Kia ora koutou,

Its a great drying day here in Otaki today. I was hanging out the washing this morning and thinking about how long I’be been doing this and how the act of hanging out washing and washing lines has changed and been modified over the years. Almost a history of the times in itself.

First there was a the long wire line across the backyard, held up by wooden props, long poles with a V in the top so it would catch on the line. The props would get greyer and greyer as they stood outside in all weathers and the lines got gradually easier to reach as I grew a little taller. You carried the washing out in buckets, having first washed it in a wooden tub and, if it was sheets, tea towels, pillow slips, towels,face cloths, boiled in the copper. A risky business as you caught the clothes in the copper on a wooden pole and transferred them to a tub of col water to be fed through the wringer. Very difficult not to get a few boiling drops on your arms and hands.
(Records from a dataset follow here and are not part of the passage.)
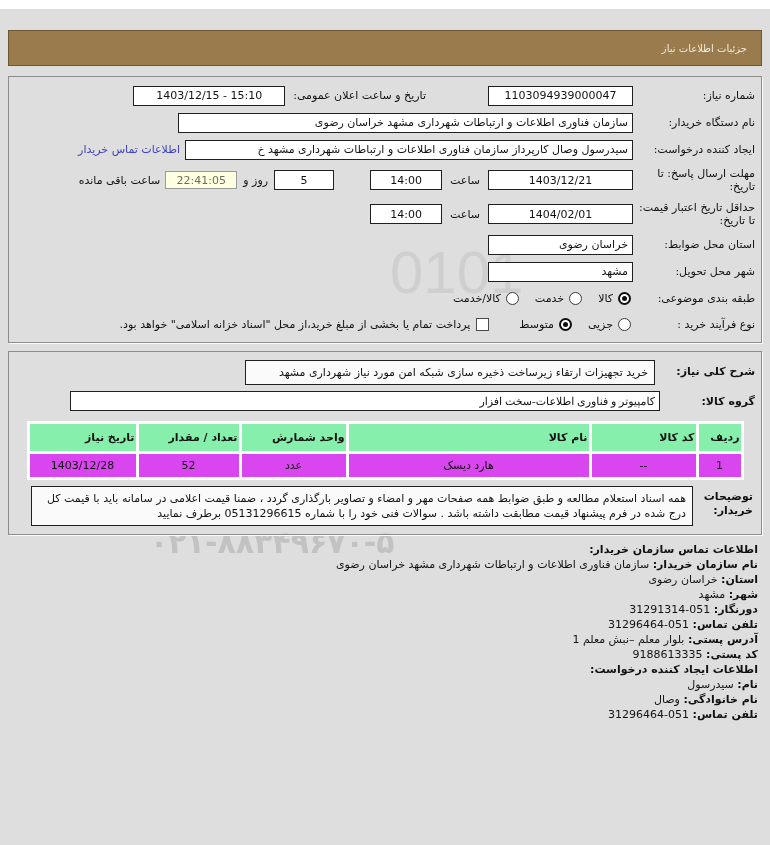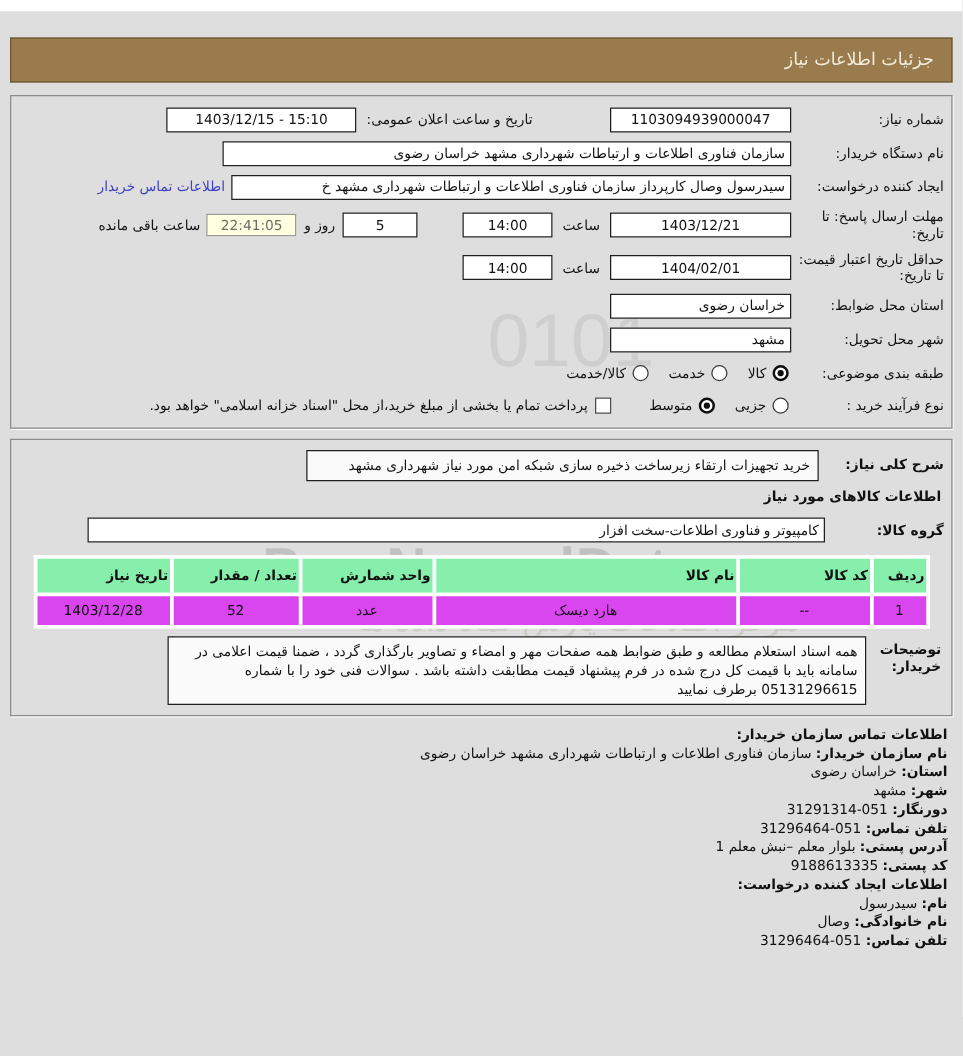--- a/index.html
+++ b/index.html
@@ -15,21 +15,21 @@
   .wm-brand  { top:430px; left:50%; transform:translateX(-50%); font-family:"Liberation Sans",sans-serif;
                font-size:44px; font-weight:bold; color:#A6A6A6; opacity:.5; letter-spacing:1px; }
   .wm-phone  { top:525px; left:150px; direction:ltr; font-size:30px; font-weight:bold; color:#ACACAC; opacity:.55; }
   .wm-digits { top:238px; left:390px; font-family:"Liberation Sans",sans-serif; font-size:60px; color:#C6C6C6; opacity:.6; }
   .wm-callig { top:482px; right:130px; font-size:26px; color:#B9B2A4; opacity:.4; }
 
   .content { position:relative; z-index:1; }
 
   .title-bar {
     margin:21px 8px 10px 8px; height:36px; background:#9A7B4E; border:1px solid #6E5632;
-    color:#F2ECDB; display:flex; align-items:center; padding-right:14px; font-size:14px;
+    color:#F2ECDB; display:flex; align-items:center; padding-right:14px; font-size:10px;
   }
 
   .box {
     margin:0 8px; background:transparent; border:1px solid #8C8C8C;
     box-shadow:1px 1px 0 #FBFBFB; padding:5px 6px;
   }
   .box2 { margin-top:8px; padding-bottom:8px; }
 
   .frow { display:flex; align-items:center; min-height:27px; }
   .frow.tall { min-height:34px; }
@@ -72,21 +72,21 @@
 
   .goods-table { border-collapse:separate; border-spacing:3px; width:706px; margin:10px auto 4px auto;
                  table-layout:fixed; background:#FFFFFF; }
   .goods-table th { background:#86efac; height:27px; font-weight:bold; font-size:11px; text-align:right; }
   .goods-table td { background:#d946ef; height:23px; text-align:center; }
   .c-row { width:42px; } .c-code { width:104px; } .c-name { width:240px; }
   .c-unit { width:104px; } .c-qty { width:100px; } .c-date { width:106px; }
 
   .notes-row { display:flex; align-items:flex-start; margin:6px 0 0 0; }
   .notes-lbl { width:62px; flex-shrink:0; padding:4px 2px 0 4px; line-height:14px; }
-  .notes-box { width:559px; min-height:40px; text-align:right; }
+  .notes-box { width:662px; min-height:40px; text-align:right; }
 
   .contact { margin:7px 12px 0 8px; line-height:15px; }
   .cline span { unicode-bidi:plaintext; }
 </style>
 </head>
 <body>
 
 <div class="page">
   <div class="top-strip"></div>
 
@@ -206,21 +206,20 @@
     </div>
 
     <div class="box box2">
       <div class="desc-row">
         <span class="desc-lbl b">شرح کلی نیاز:</span>
         <div class="value-box desc-box">
           <span>خرید تجهیزات ارتقاء زیرساخت ذخیره سازی شبکه امن مورد نیاز شهرداری مشهد</span>
         </div>
       </div>
 
-      <div class="section-title b">اطلاعات کالاهای مورد نیاز</div>
 
       <div class="group-row">
         <span class="group-lbl b">گروه کالا:</span>
         <div class="inp w590 rtxt">
           <span>کامپیوتر و فناوری اطلاعات-سخت افزار</span>
         </div>
       </div>
 
       <table class="goods-table">
         <thead>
Then there was the bucket of grisly sanitary towels which you had to soak in a bucket of cold water and put a top over it so your brother wouldn’t see them – well, those were the days.

Then came nappies and daily washing but the sight of a long line of white nappies flapping in the sun and the smell of sun on them when you brought them in and folded them was always a bonus. Along came the square lines that meant you could stand in the one place and just push the line around. We used indoor lines in the wash house (now called the laundry), or, when it was raining, strung a line across a verandah. Then along came electric washing machines and dryers. The first time I ever said fuck was when the washing machine overflowed yet again. I think I said this in my memoir but it bears repeating – its such a clever solution – my friend down the road had a brilliant idea of just sawing a hole in the floor so the water ran out onto the ground below. I thought this was great but I didn’t quite have the guts to do it myself. Now of course the water is controlled by the machine itself and all you have to do is set it at the level you want.

Pegs too, have changed. Those old wooden ones that leaked a stain onto the washing if they weren’t properly dry. If they’d got wet from the rain you aid them out on the verandah untiltyey were bone dry again. Then eventually along came plastic spring pegs and no worries if they got wet.

There’s a whole history waiting to be written about washing but not by me. I’m just going to enjoy the sun and the memories.